The Art of Touching the Keyboard
CONCERT REVIEWS
1 José Evangelista: Nuevas monodías españolas 12:51
“Playing superbly, Egoyan brought her recital to a breathtaking end with Nuevas monodías españolas by the Spanish composer José Evangelista, who now makes his home in Montreal. Here again was a suite of 21 ephemeral miniatures, each of them built on the bare bones of southern European melody, rhythm, and ornamentation, and all of them free of the sumptuous but sometimes cloying harmonies that you would hear in the piano music of such Spanish composers of the past as Enrique Granados and Isaac Albeniz.”
Douglas Hughes, The Georgia Straight, Vancouver
“… a collection of 21 delightfully eccentric miniatures… “
—Richard Todd, Ottawa Citizen
“… José Evangelista’s stunning Nuevas monodiás españolas, a rosary of 21 archaic Spanish melodies arranged for piano. In each, Evangelista has telescoped a number of possible versions of the same melody, variously ornamented and voiced in different octaves, into a single glittering miniature, with the variations occur simultaneously rather than consecutively. The process yields a resplendant splatter of rhythmic and melodic embellishment. And yet it also reveals an unexpected quality at the heart of these old, modal tunes: a tough and feral magnificence, or a musical survival instinct, if you like. They ought to live on for a few more centuries in this superb reincarnation.”
—Elissa Poole, Globe and Mail
2 Karen Tanaka: Crystalline 5:38
“Egoyan beautifully captured the liquid, marimba-like sonorities and the Debussy-like sensuality of the aptly named Crystalline.”

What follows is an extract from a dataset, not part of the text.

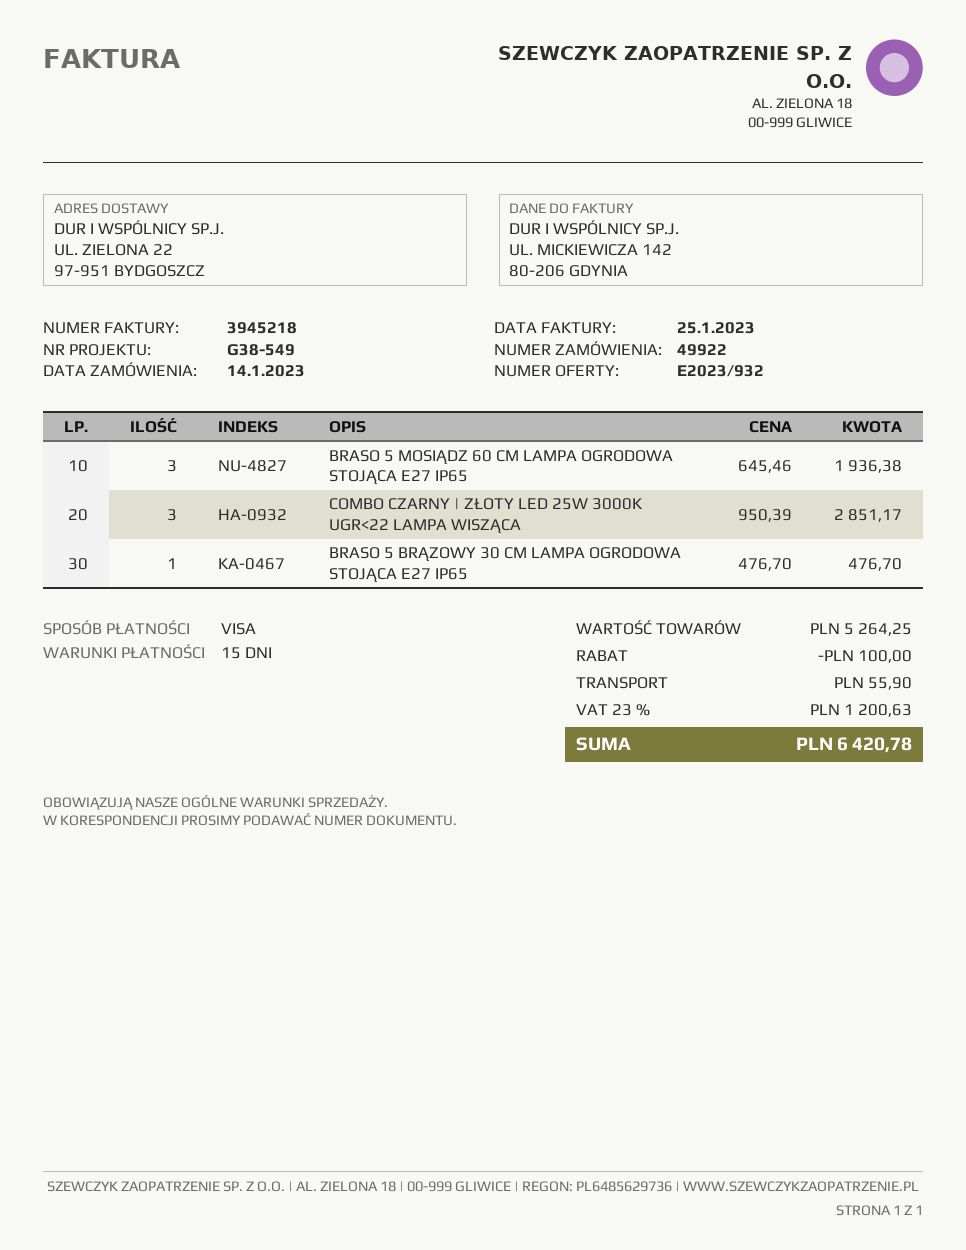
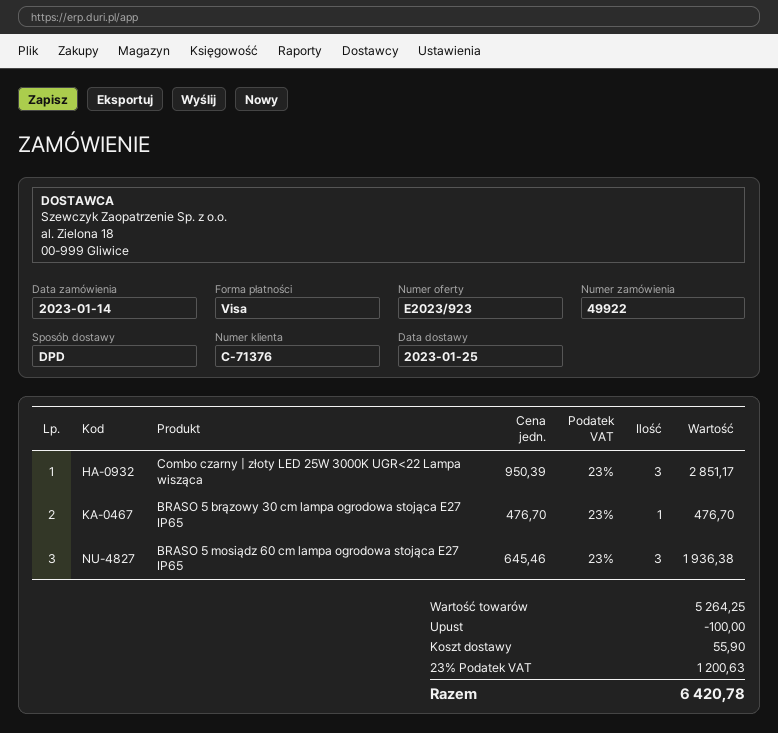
quote number: E2023/932 -> E2023/923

—Tamara Bernstein, National Post
“Karen Tanaka’s Crystalline explored the imagery of crystals in which flurries and shimmering sprays of treble note ring like icicle chimes. Egoyan’s utterly seamless finger technique made these sounds detach themselves from any impression of physical contact as though they spontaneously manifested themselves.”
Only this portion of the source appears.